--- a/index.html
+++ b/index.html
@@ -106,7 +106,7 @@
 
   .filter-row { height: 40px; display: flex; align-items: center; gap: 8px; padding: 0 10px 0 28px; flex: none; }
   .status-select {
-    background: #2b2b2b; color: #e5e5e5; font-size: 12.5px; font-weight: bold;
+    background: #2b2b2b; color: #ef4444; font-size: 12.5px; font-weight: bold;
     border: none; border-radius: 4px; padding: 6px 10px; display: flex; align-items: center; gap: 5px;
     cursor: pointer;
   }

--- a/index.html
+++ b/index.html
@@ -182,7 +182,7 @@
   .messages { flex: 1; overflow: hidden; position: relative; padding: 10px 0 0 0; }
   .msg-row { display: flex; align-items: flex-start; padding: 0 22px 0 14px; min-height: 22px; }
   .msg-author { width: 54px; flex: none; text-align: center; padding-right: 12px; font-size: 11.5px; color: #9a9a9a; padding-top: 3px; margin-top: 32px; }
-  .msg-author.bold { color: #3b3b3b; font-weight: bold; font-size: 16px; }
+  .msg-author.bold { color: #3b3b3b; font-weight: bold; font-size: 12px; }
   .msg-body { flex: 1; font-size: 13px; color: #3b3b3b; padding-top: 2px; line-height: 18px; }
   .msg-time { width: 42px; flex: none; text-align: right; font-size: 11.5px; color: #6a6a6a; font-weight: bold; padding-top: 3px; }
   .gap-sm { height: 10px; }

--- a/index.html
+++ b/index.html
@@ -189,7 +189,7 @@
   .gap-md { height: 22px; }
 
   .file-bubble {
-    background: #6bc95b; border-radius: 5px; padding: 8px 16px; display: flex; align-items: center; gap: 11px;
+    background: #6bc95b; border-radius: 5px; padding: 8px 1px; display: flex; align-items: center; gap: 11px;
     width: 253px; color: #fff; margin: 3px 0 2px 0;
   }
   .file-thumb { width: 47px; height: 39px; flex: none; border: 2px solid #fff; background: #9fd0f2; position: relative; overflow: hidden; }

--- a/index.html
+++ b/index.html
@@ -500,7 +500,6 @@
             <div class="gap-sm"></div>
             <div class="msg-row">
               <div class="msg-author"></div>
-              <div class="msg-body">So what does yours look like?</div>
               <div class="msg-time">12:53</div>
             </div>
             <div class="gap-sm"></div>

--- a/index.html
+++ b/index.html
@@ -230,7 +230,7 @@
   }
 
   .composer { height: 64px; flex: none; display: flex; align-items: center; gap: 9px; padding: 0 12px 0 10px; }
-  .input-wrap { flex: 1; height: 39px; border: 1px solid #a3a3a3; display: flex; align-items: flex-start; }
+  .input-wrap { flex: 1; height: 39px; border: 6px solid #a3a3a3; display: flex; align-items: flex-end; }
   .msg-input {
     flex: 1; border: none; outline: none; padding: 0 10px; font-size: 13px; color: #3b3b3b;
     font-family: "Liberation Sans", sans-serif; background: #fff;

* * *

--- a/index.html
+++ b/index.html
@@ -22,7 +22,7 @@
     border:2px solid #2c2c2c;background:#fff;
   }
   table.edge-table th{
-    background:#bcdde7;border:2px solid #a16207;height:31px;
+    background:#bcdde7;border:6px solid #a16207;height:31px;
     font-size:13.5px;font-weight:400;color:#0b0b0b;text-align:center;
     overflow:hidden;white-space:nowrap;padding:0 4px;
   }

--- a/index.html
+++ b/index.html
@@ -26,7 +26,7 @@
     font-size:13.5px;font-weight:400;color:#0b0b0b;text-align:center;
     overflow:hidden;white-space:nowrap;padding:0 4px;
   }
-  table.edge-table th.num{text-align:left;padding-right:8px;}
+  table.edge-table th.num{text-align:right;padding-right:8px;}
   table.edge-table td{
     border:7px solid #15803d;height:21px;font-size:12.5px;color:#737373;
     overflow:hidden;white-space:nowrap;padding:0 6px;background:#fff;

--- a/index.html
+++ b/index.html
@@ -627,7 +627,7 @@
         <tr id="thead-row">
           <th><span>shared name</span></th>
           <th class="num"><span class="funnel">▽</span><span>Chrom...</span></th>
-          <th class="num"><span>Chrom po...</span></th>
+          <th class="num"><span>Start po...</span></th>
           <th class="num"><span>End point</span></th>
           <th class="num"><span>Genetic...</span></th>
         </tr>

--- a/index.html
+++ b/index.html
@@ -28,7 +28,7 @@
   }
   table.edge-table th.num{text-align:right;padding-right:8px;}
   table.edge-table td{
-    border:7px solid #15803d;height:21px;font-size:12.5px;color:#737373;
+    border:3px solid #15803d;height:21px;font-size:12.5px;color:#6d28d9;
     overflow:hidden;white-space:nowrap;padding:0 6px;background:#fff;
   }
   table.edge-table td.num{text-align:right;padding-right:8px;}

- **Brief**
Search the data for the string "input". List each line that has it.

- **Exercise response**
-  .input-wrap { flex: 1; height: 39px; border: 1px solid #a3a3a3; display: flex; align-items: flex-start; }
+  .input-wrap { flex: 1; height: 39px; border: 6px solid #a3a3a3; display: flex; align-items: flex-end; }
   .msg-input {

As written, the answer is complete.